My KitchenAid blender will handle 56 oz. of liquid, so this seems to work out well. Otherwise, blend the ingredients in a large bowl and then pour half batches into the blender to mix well. Or, simply make one half batch and combine it all in your blender.
This is your basic mix, and it should make at least ten 10-oz. mocha frappes. Keep mix stored in the refrigerator, but only as long as you would safely store milk or cream. When you are ready for a mocha frappe, combine 1 cup (8 oz.) mocha frappe mix (per person/serving) with 1 cup or so of ice (per person/serving), and blend well in blender. Pour into glasses. Top each glass with whipped cream and drizzle with chocolate syrup, if desired. Serve.
Original recipe: The original recipe said to blend the hot, fresh coffee and the sugar in your blender until the sugar has dissolved. Add milk/cream and chocolate syrup and continue mixing, about one minute. Pour mix into a heatproof container to chill in refrigerator. After chilling, store it in a sealable container in the fridge, but only as many days as you would normally store milk or cream. To make the beverage, combine equal parts of mix and ice in a blender, and blend on high until smooth. Pour into glasses; top each glass with whipped cream and drizzled chocolate syrup, if desired. Serve.
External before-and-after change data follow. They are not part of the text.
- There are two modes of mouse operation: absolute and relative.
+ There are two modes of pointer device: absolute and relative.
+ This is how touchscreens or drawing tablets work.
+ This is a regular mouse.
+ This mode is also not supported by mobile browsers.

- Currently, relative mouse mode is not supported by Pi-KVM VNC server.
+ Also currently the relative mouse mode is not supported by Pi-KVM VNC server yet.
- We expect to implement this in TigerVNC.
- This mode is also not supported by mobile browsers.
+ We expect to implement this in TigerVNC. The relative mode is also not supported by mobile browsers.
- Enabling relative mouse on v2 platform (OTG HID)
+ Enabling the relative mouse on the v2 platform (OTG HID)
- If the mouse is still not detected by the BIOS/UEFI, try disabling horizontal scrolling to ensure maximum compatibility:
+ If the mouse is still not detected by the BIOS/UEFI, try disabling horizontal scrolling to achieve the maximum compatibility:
Other options: 3 Tbsp. of cocoa powder dissolved into 1 Tbsp. of warm or hot water should be the equivalent of 1 Tbsp. chocolate syrup, as long as you add a bit of sweetener, too. So, for the large batch of mocha frappe, you would combine 2-1/4 cups cocoa with 3/4 cup warm water; frankly, even though this would be lower fat, I think it would be more expensive. That's a lot of cocoa powder!
Let me know in the comments section if you try the recipe - and what you think about it!
Also, if you have a question about the recipe, just let me know. I'll do my best to answer you.
8/18/2011 01:11:50 am
I CANNOT wait to try these! And they are TOTALLY a necessity! :)
8/21/2011 03:30:43 pm
Oh, they are definitely the best, Jennifer!
10/6/2011 11:13:49 pm
So I finally got to try these. I didn't have any cream, so I substituted Almond Joy flavored coffee creamer (my husband was really upset when Starbucks stopped carrying their coconut frappucino). I also dissolved the sugar in the hot coffee so that I wouldn't have to mess up the blender (less dishes means happier mama). The ice cream maker worked like a charm! It was the perfect consistency. Next time I will use less of the flavored creamer as the flavor was a bit strong. Thanks for a great recipe!
10/12/2011 03:03:27 am
April, so glad that this worked for you! The coconut flavor sounds nummy - I may have to give that a try! Thank you for sharing how this worked for your family.
1/27/2014 04:34:56 pm
Mmm, now that I have polished off the Starbucks mock lemon cake I was wondering if you had a THM version of this Starbucks frappe? That would really be something!!
4/11/2014 08:23:26 am
I'd love to see a THM version of this!